Often the debates that take place in these pages are over force structure or procurement plans, over ship architecture or the role of ethics in leadership. But sometimes we like to expand the lens to foster more of a big-picture, geopolitical discussion. Such is the case in this issue, with a thought-provoking offering from retired Marine Corps Reserve Lieutenant Colonel Frank G. Hoffman, a frequent Proceedings contributor, and coauthor Ryan Neuhard.
Since the end of the Cold War and the collapse of the Soviet Union, many observers predicted that warfare would be consigned to the dustbin of history, along with communism and the Warsaw Pact. Indeed, many readers no doubt recall the heady talk of a “peace dividend” during the early 1990s. This thinking has continued with the so-called “New Peace Theory” that has gained cachet in recent years. Its proponents assert that trends indicate an ever-advancing march toward a world in which warfare grows increasingly rare. But Lieutenant Colonel Hoffman and Mr. Neuhard serve up a contrarian take on this view. We must “resist the shallow notion that U.S. security interests are tied to the number of ongoing wars,” they warn. “Our security challenges are defined by our strategic objectives, including deterrence and supporting our allies and treaty obligations.” The authors unpack the data and take a cold, hard look at current and likely future realities, concluding that the reports of war’s demise have been greatly (and dangerously) exaggerated.

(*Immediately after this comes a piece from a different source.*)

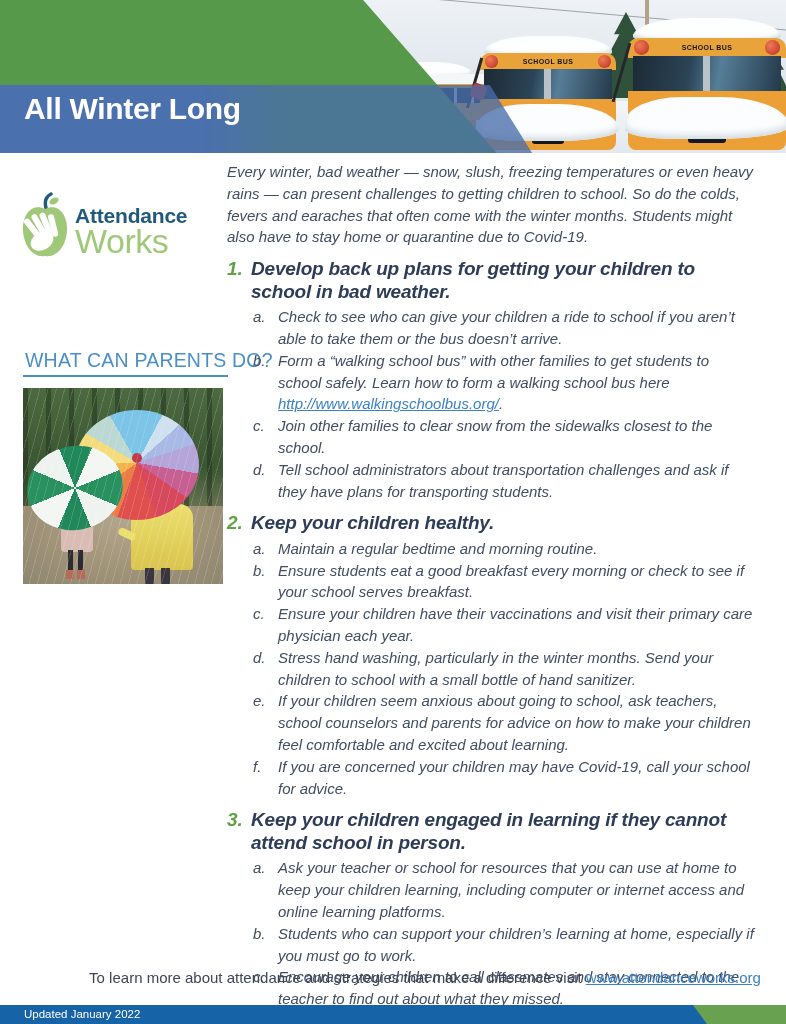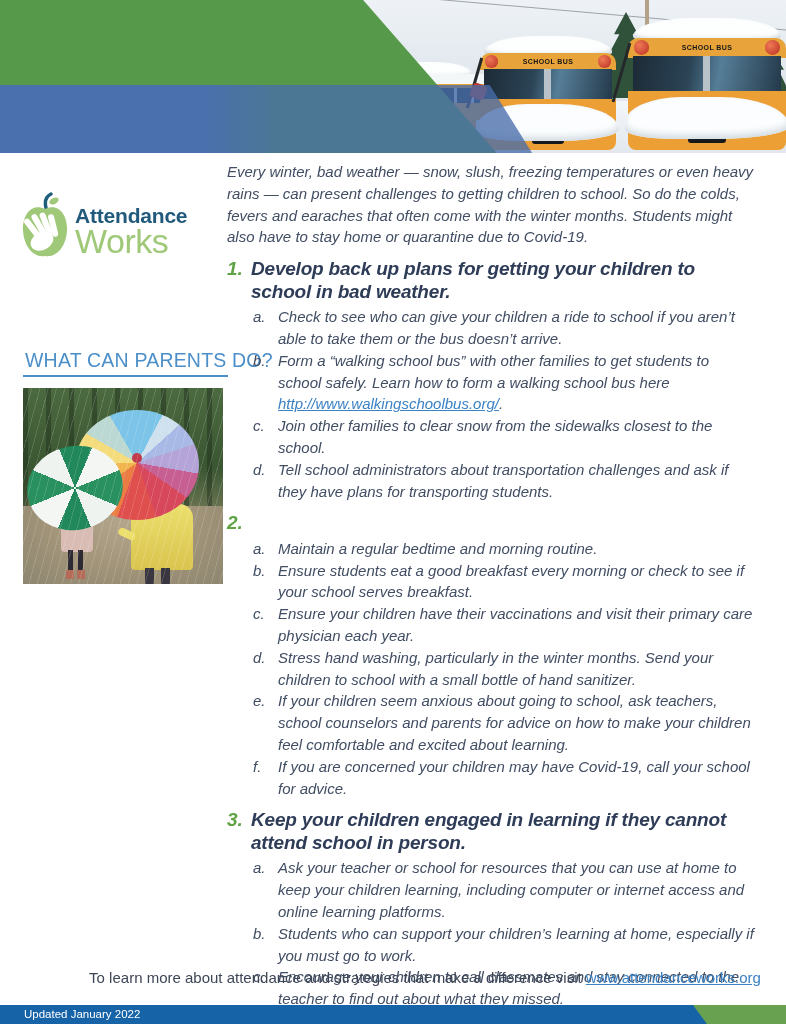"All Winter Long" div.title2 { html: none -> <div>All Winter Long</div> }
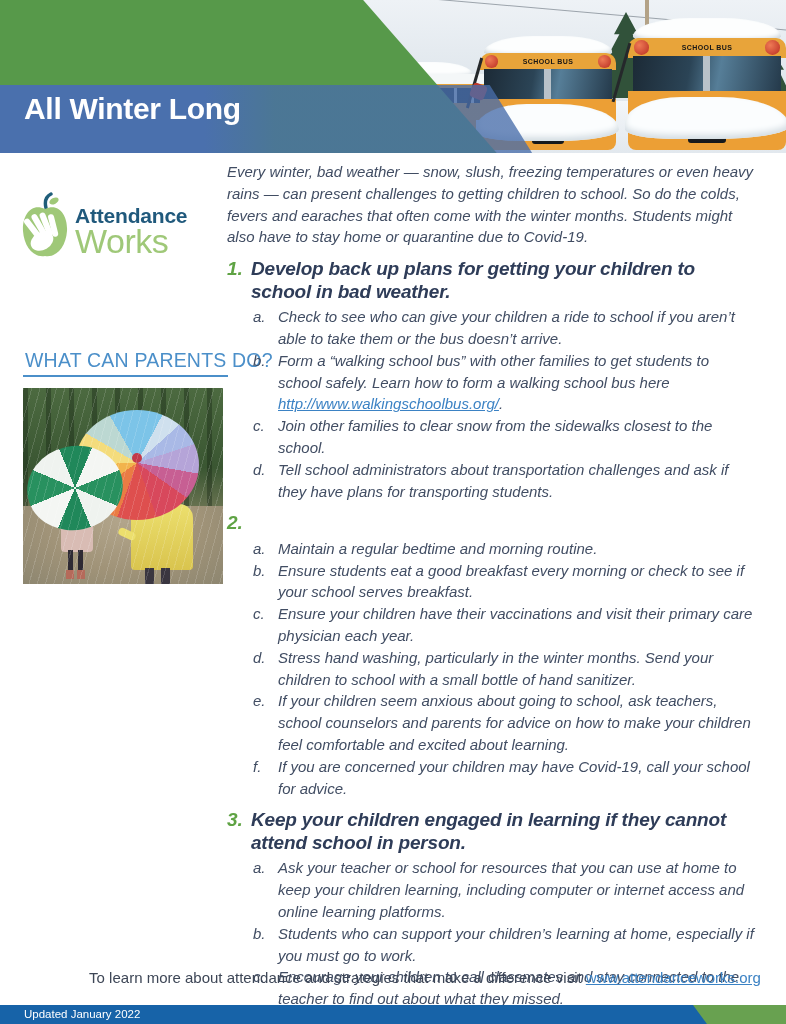"Keep your children healthy." span.sec-title { html: none -> <span>Keep your children healthy.</span> }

One region that could easily become a global hotspot also happens to be one of the coldest places on Earth: the Arctic. As a “shared space” that is immensely resource-rich and brimming with greater potential for human activity with each passing year, the Arctic is an area where all the various stakeholder-nations have a vested interest in cooperative arrangements. With the United States now at the helm of the Arctic Council, National War College Professor David P. Auerswald presents a timely and clear-eyed look at the Machiavellian pitfalls that exist behind the veneer of international cooperation in the emerging North. Is the United States really prepared for a more fully engaged Arctic presence? Are we being as proactive as, say, Russia? Dr. Auerswald worries that our official Arctic-policy guiding documents are long on generalities and woefully short on specifics.
As ice in the Arctic continues to recede, each of the eight founding Arctic Council members—Canada, Denmark, Finland, Iceland, Norway, Russia, Sweden, and the United States—have adopted official Arctic strategies. Lieutenant Commander David C. Sandomir breaks down the primary considerations of both Arctic and non-Arctic nations, and notes that “At the peak of the Cold War, the Arctic was considered one of the most militarized areas of the world. . . .” Despite a post-Cold War “thaw,” many countries have much to gain from access to the Arctic’s shipping lanes and resources, and Russia in particular has “signaled much more direct militarism” in the region. To prevent military conflict, the author recommends standing up a “collective defense and security engagement platform that is joint, multinational, and interagency, which could serve as an all-resource institution for managing security matters in the Arctic.”
If we’re to keep pace with the activities of other Arctic nations, we’ll need more assets capable of deploying there. For all the missions the U.S. Coast Guard’s “fleet” of polar icebreakers completes successfully year in and year out, few people appreciate—at least from the outside looking in—that only two of them are operating, one in each hemisphere, north and south. But retired Coast Guard Captain Lawson Brigham, a veteran icebreaker skipper and respected expert on the topic, sees some light at the end of the U.S. polar-operations tunnel. After pointing out President Barack Obama’s recent engagement on Arctic issues, punctuated by a September visit to Alaska, Captain Brigham details the past year’s achievements of the two U.S. icebreakers and notes that several federal agencies are large enough stakeholders that they should find room in their budgets to help finance a new ship in the future. Only time will tell whether that proposal comes to fruition.
But a viable Arctic capability will require more than ships. How would we respond to maritime or environmental disasters in the region? Naval Institute Board Chair Admiral James Stavridis, dean of the Fletcher School at Tufts University, and Professor Paul Berkman, who teaches science diplomacy there, propose that an internationally sponsored crisis-response platform be built in the Chukchi Sea, a crossroads of the traditional Arctic routes that will be ice-free longer throughout any given year if current trends are any indication. With the inevitable increase in traffic will come risks and hazards that will need to be addressed, and the authors contend that their idea may be a good place to start.